*** Block opens ***
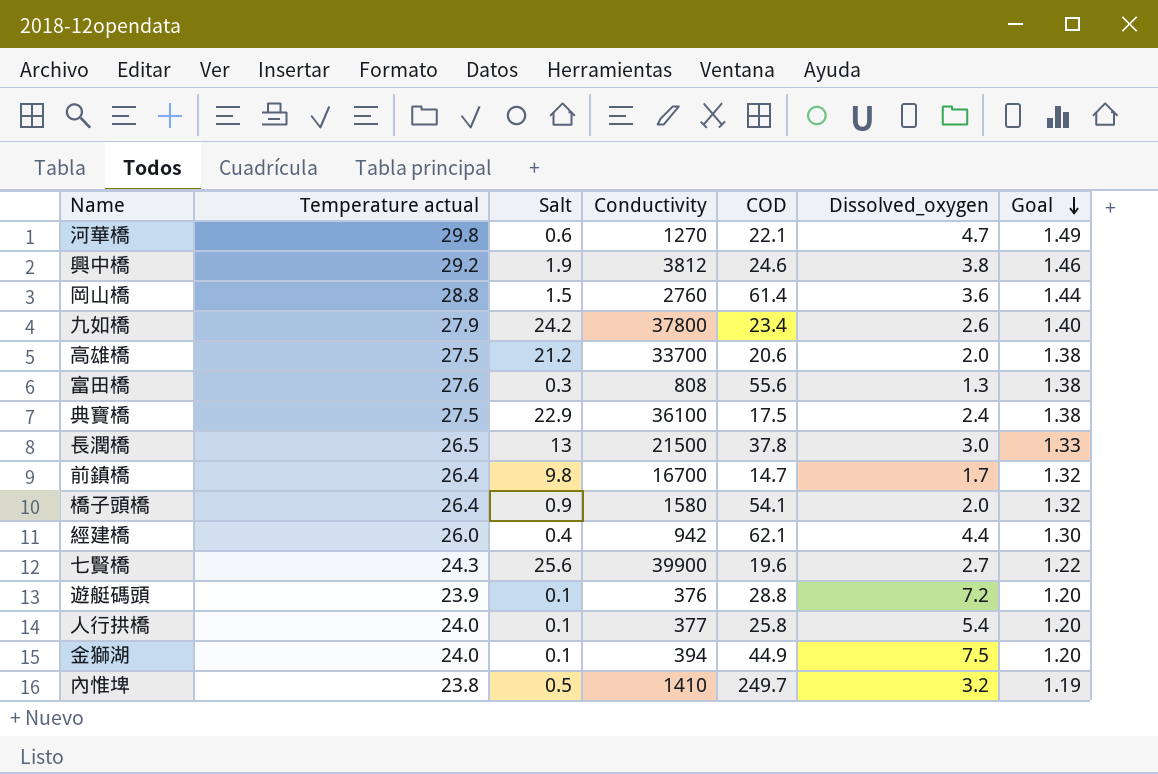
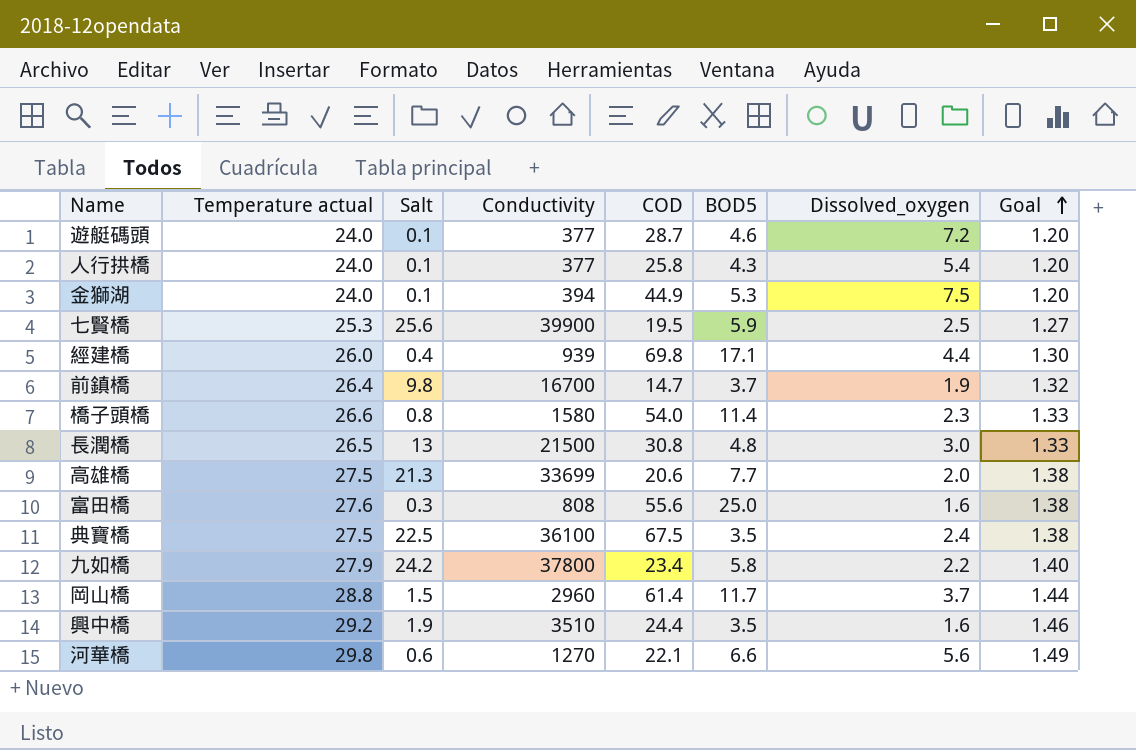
row order: Goal descending -> Goal ascending
column BOD5 | position: none -> 6
row 內惟埤: 23.8 | 0.5 | 1410 | 249.7 | 3.2 | 1.19 -> none
遊艇碼頭 | Temperature actual: 23.9 -> 24.0
遊艇碼頭 | Conductivity: 376 -> 377
遊艇碼頭 | COD: 28.8 -> 28.7
七賢橋 | Temperature actual: 24.3 -> 25.3
七賢橋 | COD: 19.6 -> 19.5
七賢橋 | Dissolved_oxygen: 2.7 -> 2.5
七賢橋 | Goal: 1.22 -> 1.27
經建橋 | Conductivity: 942 -> 939
經建橋 | COD: 62.1 -> 69.8
前鎮橋 | Dissolved_oxygen: 1.7 -> 1.9
橋子頭橋 | Temperature actual: 26.4 -> 26.6
橋子頭橋 | Salt: 0.9 -> 0.8
橋子頭橋 | COD: 54.1 -> 54.0
橋子頭橋 | Dissolved_oxygen: 2.0 -> 2.3
橋子頭橋 | Goal: 1.32 -> 1.33
長潤橋 | COD: 37.8 -> 30.8
高雄橋 | Salt: 21.2 -> 21.3
高雄橋 | Conductivity: 33700 -> 33699
富田橋 | Dissolved_oxygen: 1.3 -> 1.6
典寶橋 | Salt: 22.9 -> 22.5
典寶橋 | COD: 17.5 -> 67.5
九如橋 | Dissolved_oxygen: 2.6 -> 2.2
岡山橋 | Conductivity: 2760 -> 2960
岡山橋 | Dissolved_oxygen: 3.6 -> 3.7
興中橋 | Conductivity: 3812 -> 3510
興中橋 | COD: 24.6 -> 24.4
興中橋 | Dissolved_oxygen: 3.8 -> 1.6
河華橋 | Dissolved_oxygen: 4.7 -> 5.6

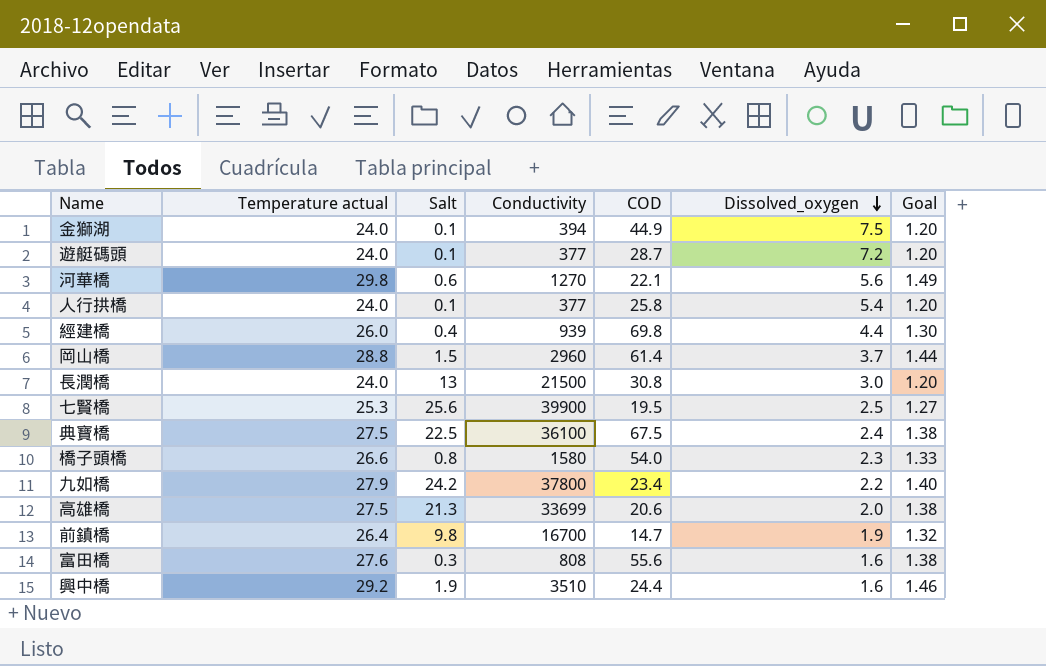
row order: Goal ascending -> Dissolved_oxygen descending
column BOD5 | position: 6 -> none
長潤橋 | Temperature actual: 26.5 -> 24.0
長潤橋 | Goal: 1.33 -> 1.20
*** Block closes ***
» **What to work on**
Could you find every line in the records above that contains the word "Goal" and copy it?

» **Task output**
row order: Goal descending -> Goal ascending
七賢橋 | Goal: 1.22 -> 1.27
橋子頭橋 | Goal: 1.32 -> 1.33
row order: Goal ascending -> Dissolved_oxygen descending
長潤橋 | Goal: 1.33 -> 1.20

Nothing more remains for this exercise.